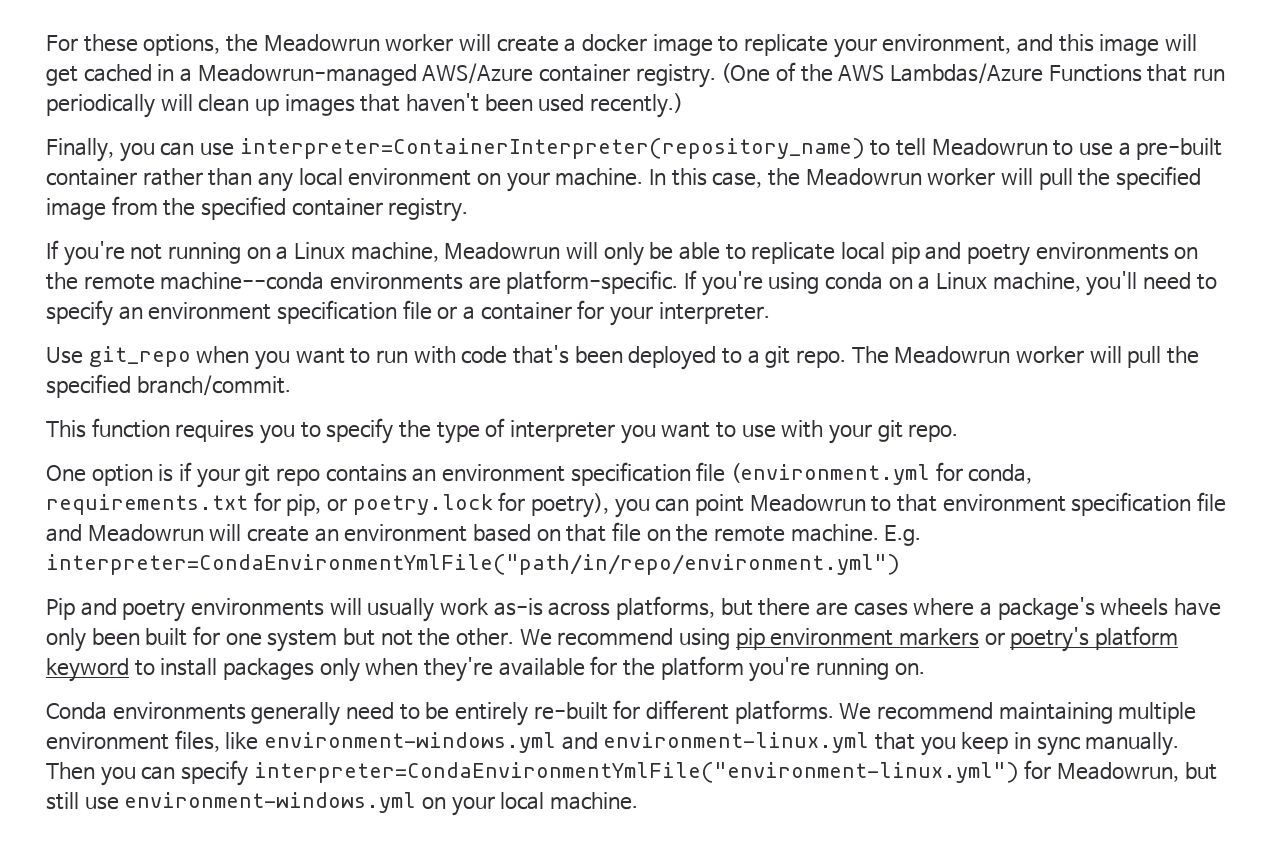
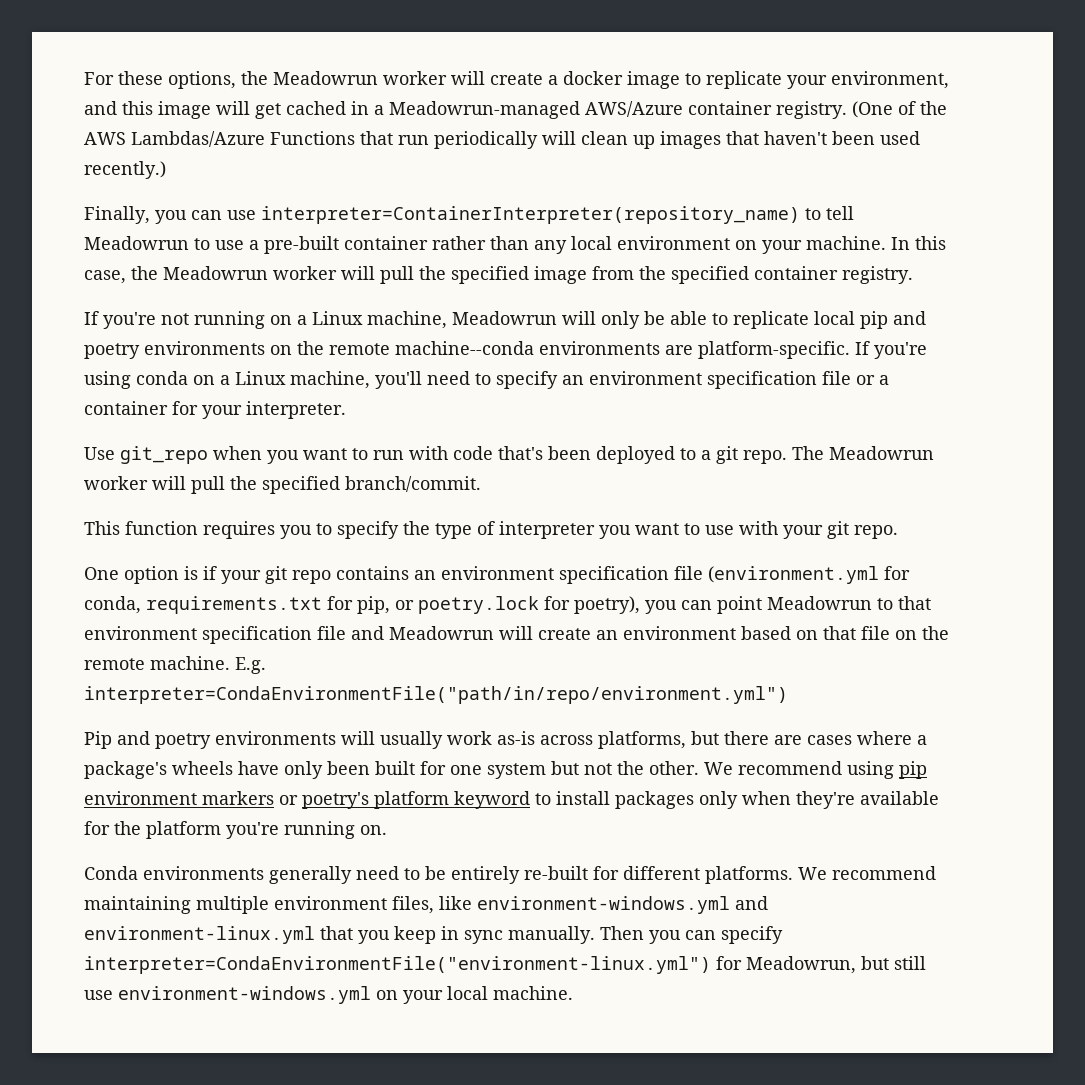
- E.g. interpreter=CondaEnvironmentYmlFile("path/in/repo/environment.yml")
+ E.g. interpreter=CondaEnvironmentFile("path/in/repo/environment.yml")
- Then you can specify interpreter=CondaEnvironmentYmlFile("environment-linux.yml") for Meadowrun, but still use environment-windows.yml on your local machine.
+ Then you can specify interpreter=CondaEnvironmentFile("environment-linux.yml") for Meadowrun, but still use environment-windows.yml on your local machine.

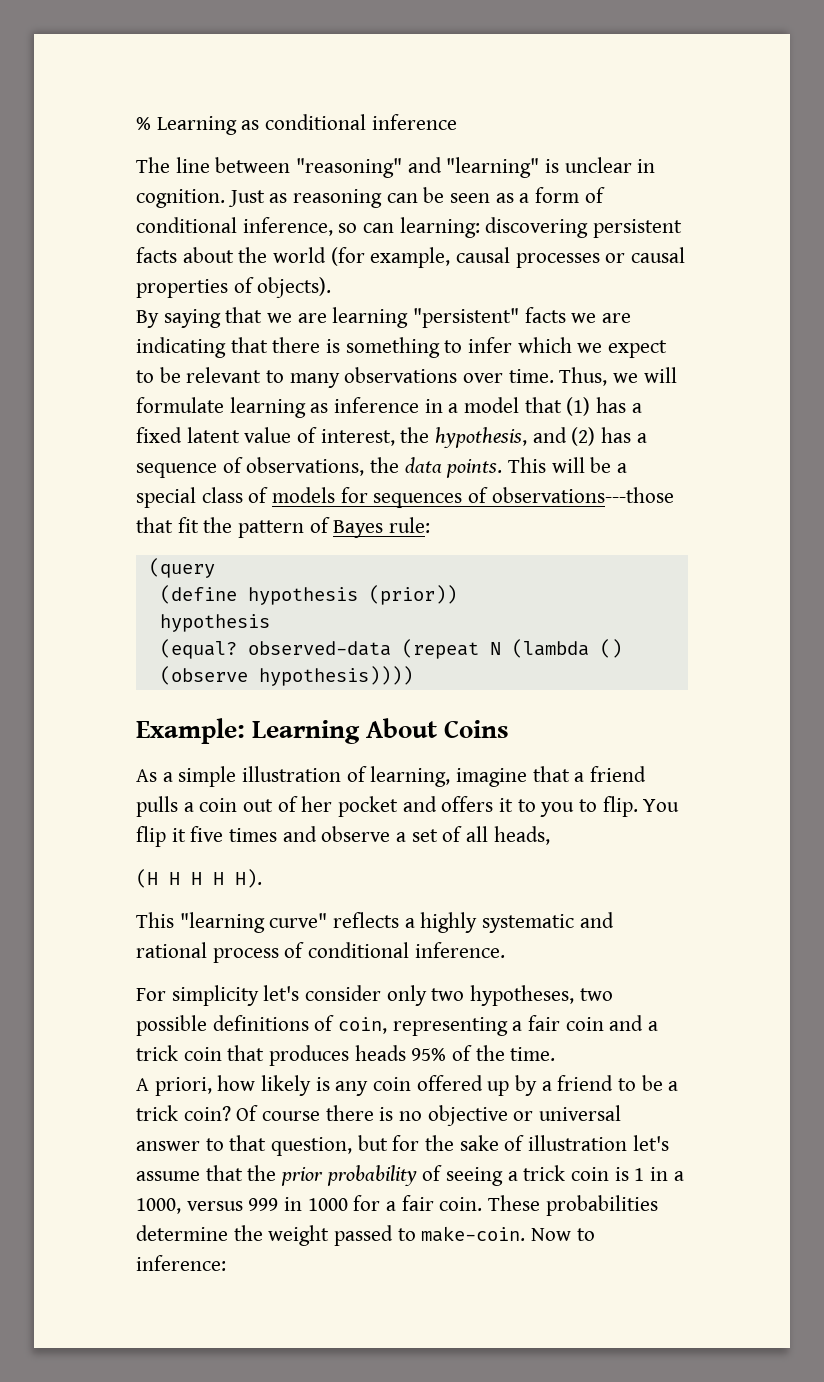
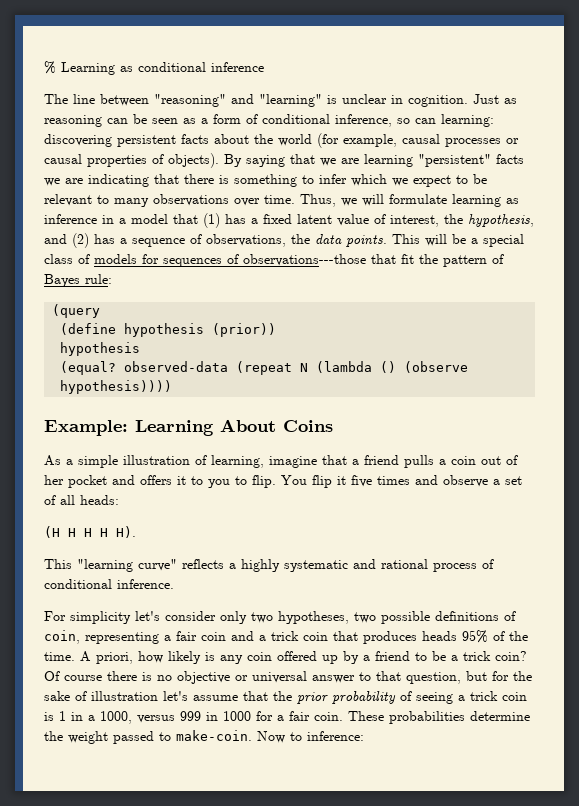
- Just as reasoning can be seen as a form of conditional inference, so can learning: discovering persistent facts about the world (for example, causal processes or causal properties of objects).
- By saying that we are learning "persistent" facts we are indicating that there is something to infer which we expect to be relevant to many observations over time.
+ Just as reasoning can be seen as a form of conditional inference, so can learning: discovering persistent facts about the world (for example, causal processes or causal properties of objects). By saying that we are learning "persistent" facts we are indicating that there is something to infer which we expect to be relevant to many observations over time.
- You flip it five times and observe a set of all heads,
+ You flip it five times and observe a set of all heads:
- For simplicity let's consider only two hypotheses, two possible definitions of coin, representing a fair coin and a trick coin that produces heads 95% of the time.
- A priori, how likely is any coin offered up by a friend to be a trick coin?
+ For simplicity let's consider only two hypotheses, two possible definitions of coin, representing a fair coin and a trick coin that produces heads 95% of the time. A priori, how likely is any coin offered up by a friend to be a trick coin?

⁂

• WHAT YOU NEED TO DO
If a line in the records above contains "fair", copy that line.

• PROBLEM SOLUTION
- For simplicity let's consider only two hypotheses, two possible definitions of coin, representing a fair coin and a trick coin that produces heads 95% of the time.
+ For simplicity let's consider only two hypotheses, two possible definitions of coin, representing a fair coin and a trick coin that produces heads 95% of the time. A priori, how likely is any coin offered up by a friend to be a trick coin?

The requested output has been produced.